March 1, 2012 (Vol. 32, No. 5)

Statistical and Biological Review of Transcriptome Data Made Possible by Interactive Report

Although bench scientists understand the value of using gene-expression microarray technology, the full value of this technology is frequently inaccessible due to persistent roadblocks in microarray data analysis.

Ingenuity® iReport™ from Ingenuity Systems is an interactive visual report for researchers who need to quickly understand gene-expression data, identify novel biological insights, and generate testable hypotheses to drive the experiment-to-experiment cycle.

This tutorial describes the best practices used by iReport for statistical and biological analysis of genomics data analysis, including novel tools for improved data visualization and insight discovery, resulting in an easy to use, one-step solution for statistical and biological analysis of gene expression data.

Pipeline for Statistical Analysis and Quality Control of Gene-Expression Data

Statistical analysis reduces instrument-level, per-sample measurements down to a set of significantly differentially expressed genes (DEGs). iReport includes a robust, fully automated statistical analysis pipeline for microarray data, based on industry-standard open-source components, primarily the widely used Bioconductor software for the R statistical programming language. It employs quantile normalization, RMA summarization and background correction, empirical Bayes methods for batch effect correction (ComBat), and empirical Bayes linear models for statistical analysis (Limma), which maximize its ability to detect differentially expressed genes.

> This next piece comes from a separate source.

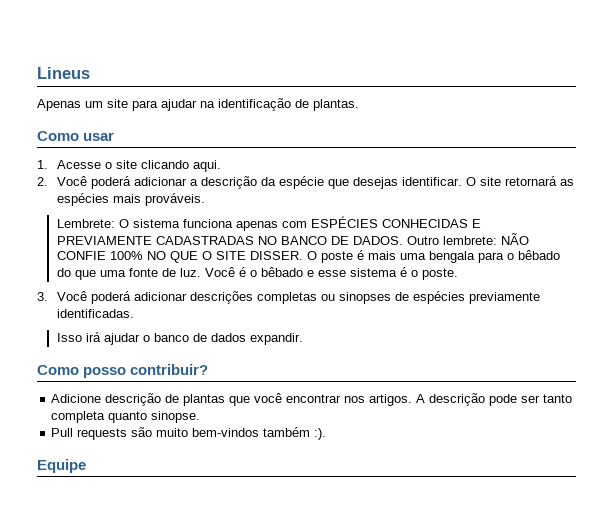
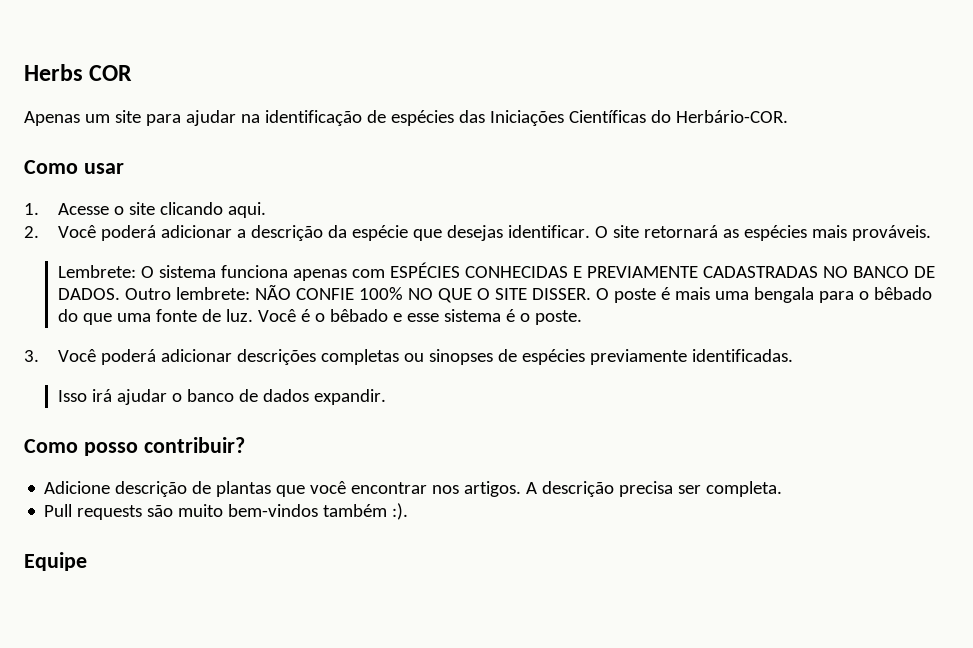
[37,67,90,79] Lineus -> [24,64,133,81] Herbs COR
[313,99,359,111] plantas. -> [390,110,788,126] espécies das Iniciações Científicas do Herbário-COR.
[489,394,573,406] [51,411,201,423] pode ser tanto completa quanto sinopse. -> [619,481,783,497] precisa ser completa.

The pipeline controls type-I error using Benjamini and Hochberg’s False Discovery Rate when sufficient experimental replicates are available.

The statistical analysis pipeline helps the researcher control data by identifying outlier arrays, recognizing and evaluating the impact of batch effects, and alerting researchers to potential experimental design and statistical power problems (Figure 1).

The statistical pipeline currently supports gene-expression data from most human, mouse, and rat microarrays from Affymetrix, Illumina, and Agilent, as well as RNA-Seq data. It is extensible to other omics platforms, and support for qPCR is currently being developed.

Figure 1. Schematic of statistical and quality control pipeline

Content and Algorithms for Biological Analysis of DEGs

Biological analysis of DEGs is often overlooked but is the critical step in getting rapid, complete value from microarray data and identifying insights for validation. Once a list of DEGs is identified by the iReport statistical pipeline, the DEGs are sent through a series of automated biological analyses, whose output forms the basis of iReport.

This biological analysis begins with a series of queries to the content in the Ingenuity Knowledge Base, a database of over 3.5 million highly descriptive findings curated from the biomedical literature and structured for computation. This content allows iReport to relate the expression of individual genes and gene sets to known and experimentally demonstrated information on signaling and metabolic pathways, biological processes, cellular functions, diseases, and experimentally demonstrated molecular interactions (both physical and functional).

iReport then identifies the subset of most significantly overrepresented biological and cellular functions, pathways, and diseases from those queries using standard bioinformatics enrichment tools, namely the Fisher’s Exact Test. (This process has been vetted in over 5,500 publications that cite IPA®, which uses the same statistical-enrichment process.) This helps researchers to understand putatively affected cellular functions and pathways and to identify potential markers of disease and key molecular interactions all without relying on bioinformatics support or labor-intensive literature searches.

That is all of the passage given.